Dans la tradition chinoise, l’état de santé véritable n’est pas défini par l’absence de maladie, mais par l’équilibre interne du Yin et du Yang. Parmi les formules anciennes qui expriment cet équilibre, Yin ping, yang bi – « Le Yin est en paix, le Yang est caché » – est l’une des plus importantes. Elle apparaît dans les classiques médicaux, les textes taoïstes et les dictionnaires spécialisés du Qi Gong. Pourtant, elle est rarement expliquée correctement dans les méthodes modernes, alors qu’elle constitue la base de toute pratique sûre, profonde et durable.
Dans les textes, le Yin renvoie à ce qui nourrit, apaise, humidifie : le sang, les liquides organiques, l’Essence – 精, mais aussi la stabilité émotionnelle et la paix intérieure. Dire que « le Yin est en paix » signifie que les substances nourricières sont abondantes, que rien ne brûle, que rien ne s’agite. Le Yin est stable, paisible, calme comme un lac sans vent. Cet état est indispensable pour que l’esprit se pose et que la respiration devienne régulière. Sans Yin pacifié, le pratiquant ne peut ni entrer dans le calme, ni stabiliser son Qi.
Le Yang, quant à lui, désigne le mouvement, la chaleur, l’activité vitale, la fonction dynamique du corps. « Yang caché » ne signifie pas « Yang faible », mais Yang non dispersé. Le Yang est présent, intact, disponible, mais conservé à l’intérieur, comme une braise qui chauffe sans flamme. Il n’est ni gaspillé dans l’agitation mentale, ni poussé vers la périphérie sous l’effet d’une pratique trop intense. C’est un Yang intérieur, enraciné, protégé. Quand le Yang est ainsi conservé, les fonctions vitales sont solides et le corps reste chaud sans surchauffe.
L’expression 阴平阳秘 (Le Yin est en paix, le Yang est caché) – Yin ping, yang bi – décrit donc un état où le Yin nourrit le Yang et où le Yang protège le Yin. L’intérieur est calme, l’extérieur détendu, le Qi descend naturellement au Dan Tian. La respiration se fait douce, profonde, silencieuse ; l’esprit devient clair sans effort. Dans cet état, le corps entier retrouve son mode de fonctionnement optimal. La digestion s’équilibre, le sommeil se régularise, les émotions deviennent plus transparentes, la clarté mentale s’installe.

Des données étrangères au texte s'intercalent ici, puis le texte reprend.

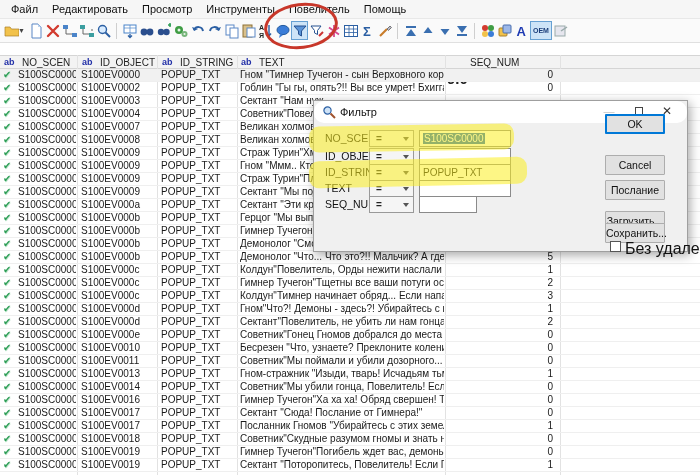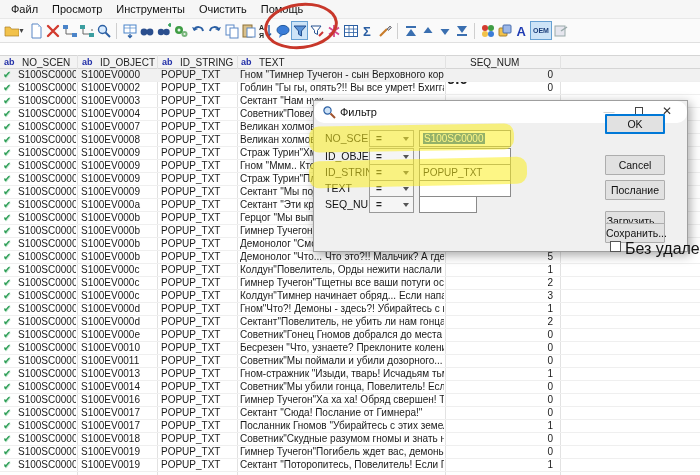"Редактировать" span.menu-item { html: none -> <span>Редактировать</span> }
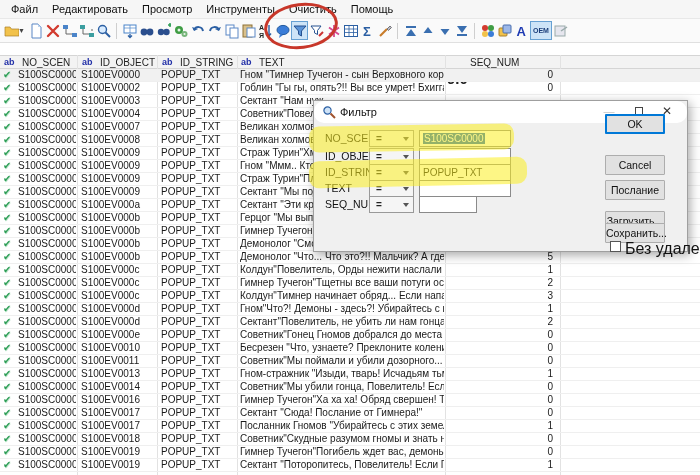"Очистить" span.menu-item { text: Очистить -> Повелитель }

Dans la pratique du Qi Gong, cet équilibre est la condition indispensable pour éviter les déviations. Toutes les perturbations, montée du Qi à la tête, agitation interne, chaleur excessive, vertiges, insomnie, tensions mentales, ne sont que des manifestations d’un Yin insuffisant ou d’un Yang non contenu. Lorsque le Yin se déstabilise, le Yang s’enflamme. Lorsque le Yang n’est pas caché, il s’élève et se disperse, entraînant des phénomènes que les anciens qualifiaient de « feu errant » ou « Qi rebelle ». À l’inverse, lorsque Yin Ping Yang Bi est présent, la pratique devient à la fois sûre et profondément efficace : le Qi se cultive sans danger, l’esprit s’éclaire, le corps se régénère.
Cet état n’est pas réservé aux pratiquants avancés. Dès le début, il devrait être présenté comme l’objectif réel des premiers mois de pratique : apaiser le Yin pour stabiliser l’esprit ; cacher le Yang pour renforcer la vitalité. Cela commence par des choses simples : respiration naturelle, posture stable, absence de tension inutile, intention calme, absence d’attente. Lorsque ces éléments s’unissent, le corps trouve spontanément son équilibre interne. Le Yin se pacifie. Le Yang se cache. Et le Qi, enfin, peut devenir un allié.
Les maîtres anciens disaient : « Quand le Yin est en paix, l’esprit se calme ; quand le Yang est caché, le Qi est solide. » Tout l’art du Qi Gong thérapeutique se résume à cette phrase. Elle rappelle que la véritable puissance ne vient jamais de la force ni de l’effort, mais de l’équilibre interne, du calme profond, de la retenue, de la stabilité. C’est là que commence la santé durable. C’est là que commence la pratique véritable.